I adjust my position in the chair and clear my throat. Guilt claws its way up my throat as I force a smile onto my lips. “I’m okay, yes. Apologies, Jayden. Can you please repeat yourself?”
Jayden nods and repeats his words, detailing an incident that happened with his father recently. Jayden’s father isn’t a good man, to put it simply. He’s verbally abusive and doesn’t understand his son. My job is to make sure Jayden feels heard and remind him that he’s important and his life matters. He matters.
Forget about the masked man, I tell myself. Your client needs you.
I get through the rest of the session with Jayden, putting the man in the mask at the back of my mind. Jayden is grateful for my advice as he leaves my office, which eases the guilt swirling in my stomach from the mishap earlier in the session.

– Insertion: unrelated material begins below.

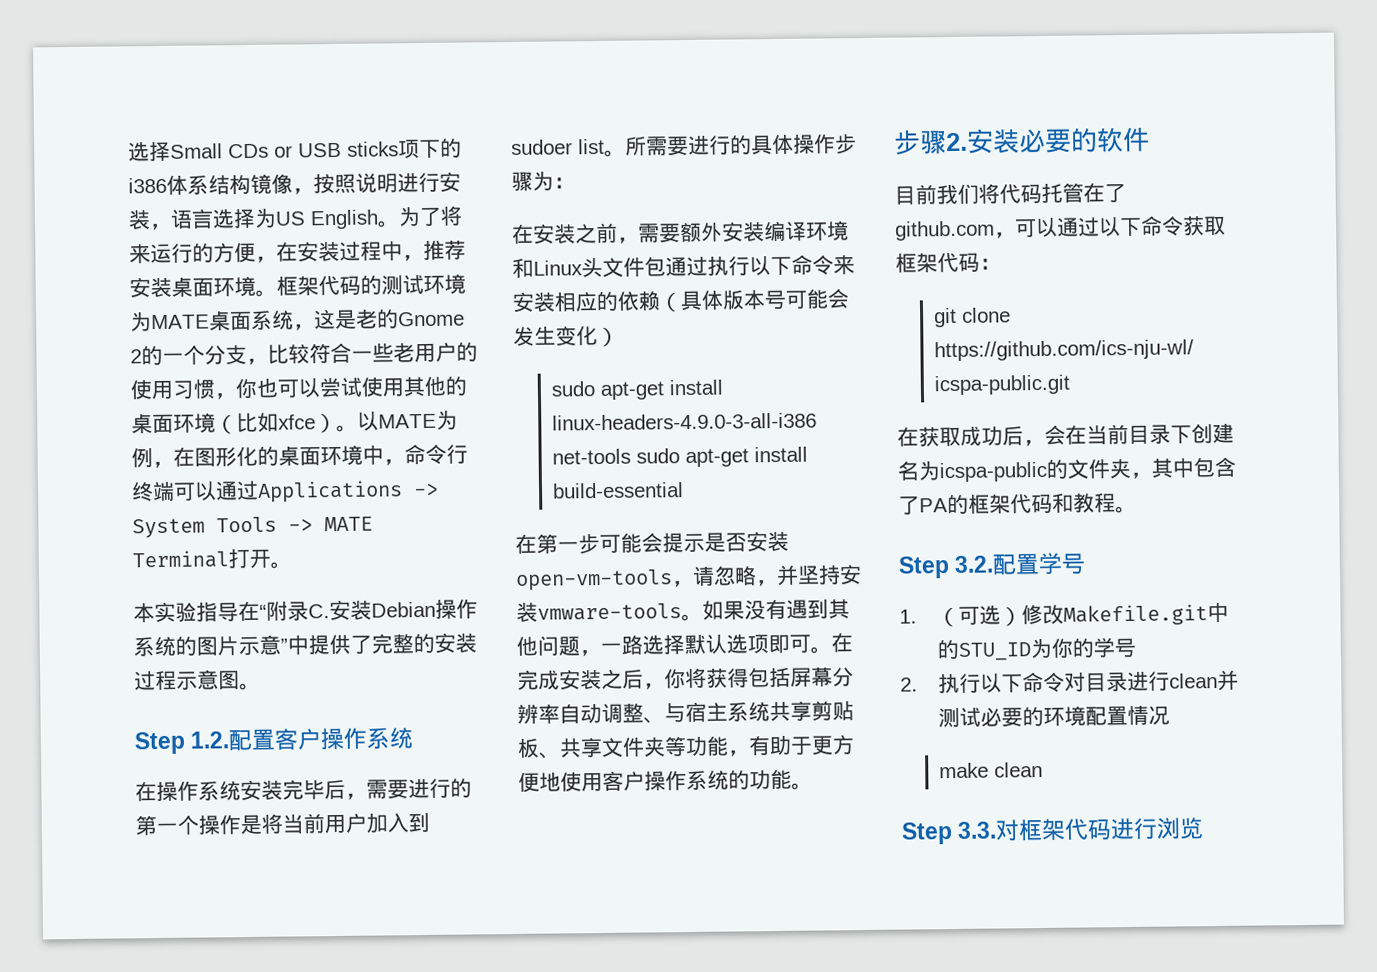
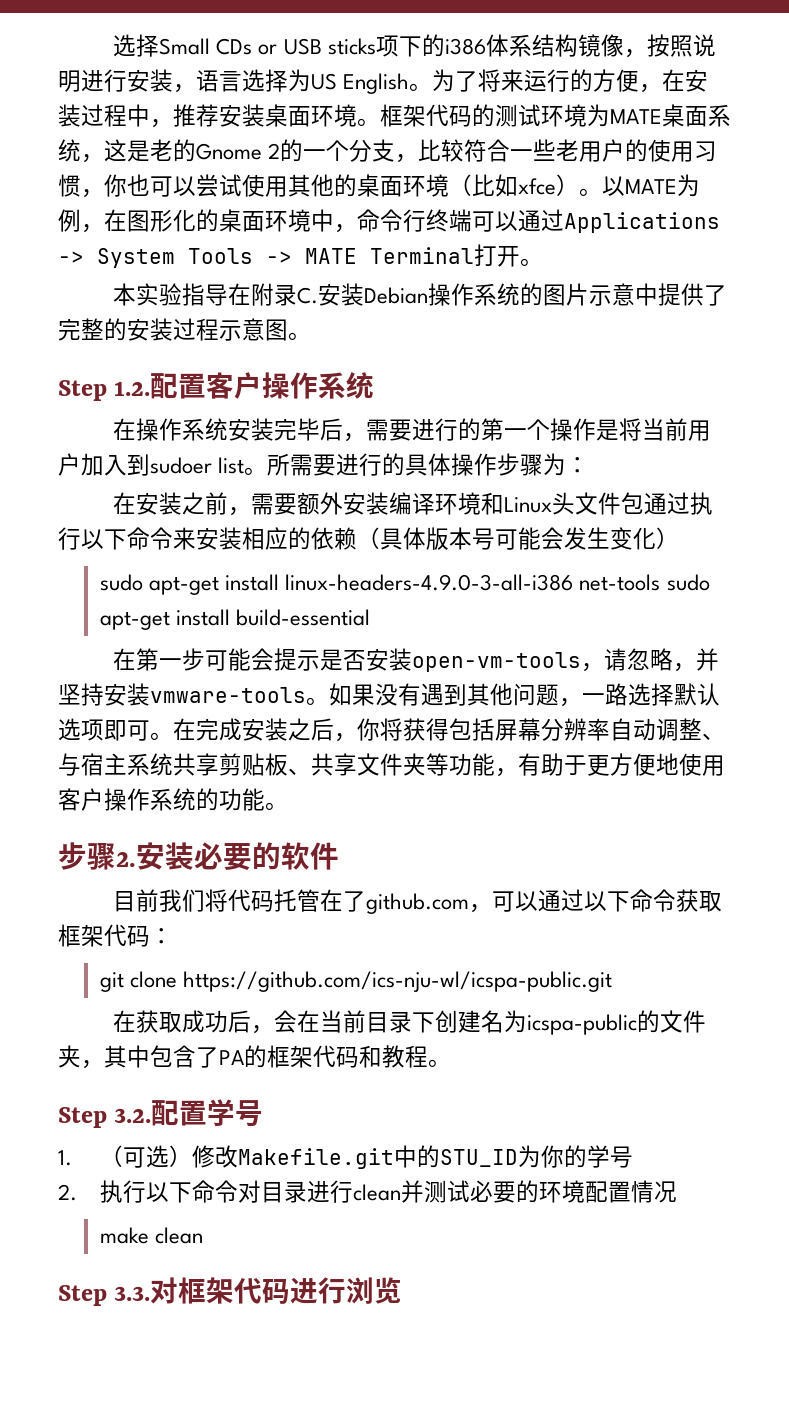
[259,604,267,619] “ -> (252, 294) none
[280,638,288,653] ” -> (636, 294) none

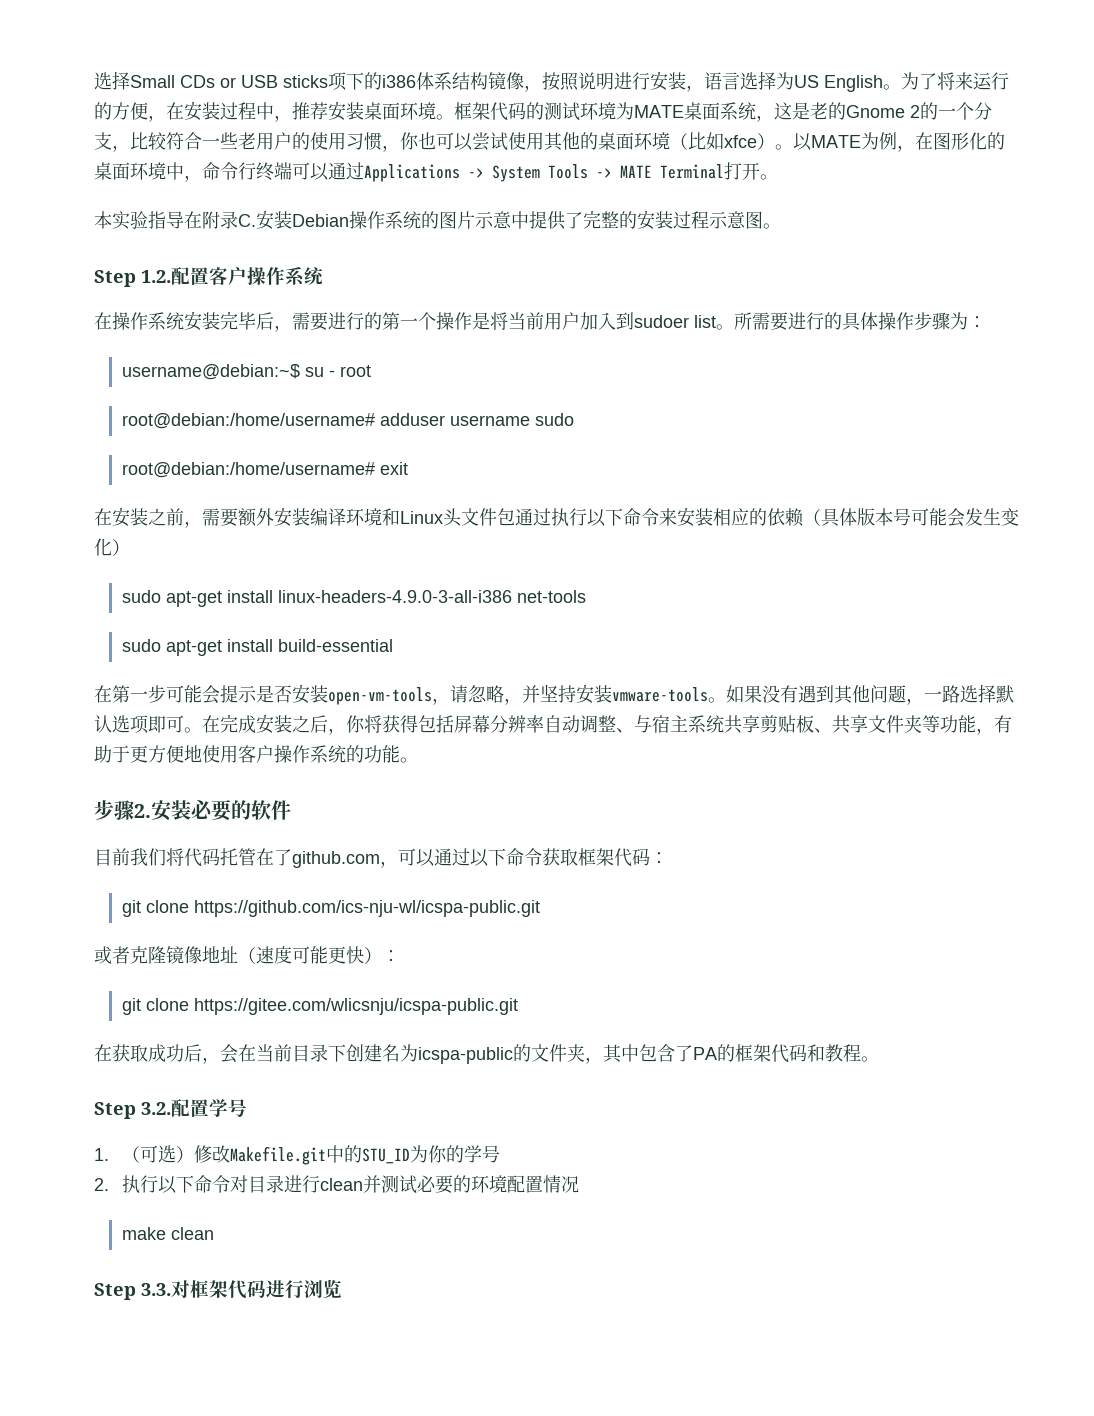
(590, 465) none -> [121,364,371,380] [121,413,574,429] [121,462,408,478] // username@debian:~$ su - root // root@debian:/home/username# adduser username sudo // root@debian:/home/username# exit
(661, 582) none -> (586, 596) //
(613, 981) none -> [94,946,400,964] [121,998,518,1015] // 或者克隆镜像地址（速度可能更快）： // git clone https://gitee.com/wlicsnju/icspa-public.git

With a sigh, I collect my belongings and lock my office for the night. Clarissa is sitting at the receptionist's desk typing away on her obnoxiously loud keyboard. When I step toward her, juggling my phone and car keys in my hand, her brown doe eyes lift from the computer to meet mine.
“Leaving for the night, Pae?” Her voice is soft and gentle, which matches her exterior. Clarissa is freshly nineteen, so her youthful appearance brings a certain calmness to the office. I had my doubts about her to begin with, considering her age and inexperience in the field, but she is great with the clients and is a pleasure to work with.
I stop in front of her desk, meeting her gaze. “I am. Are my clients for tomorrow still available to come in?”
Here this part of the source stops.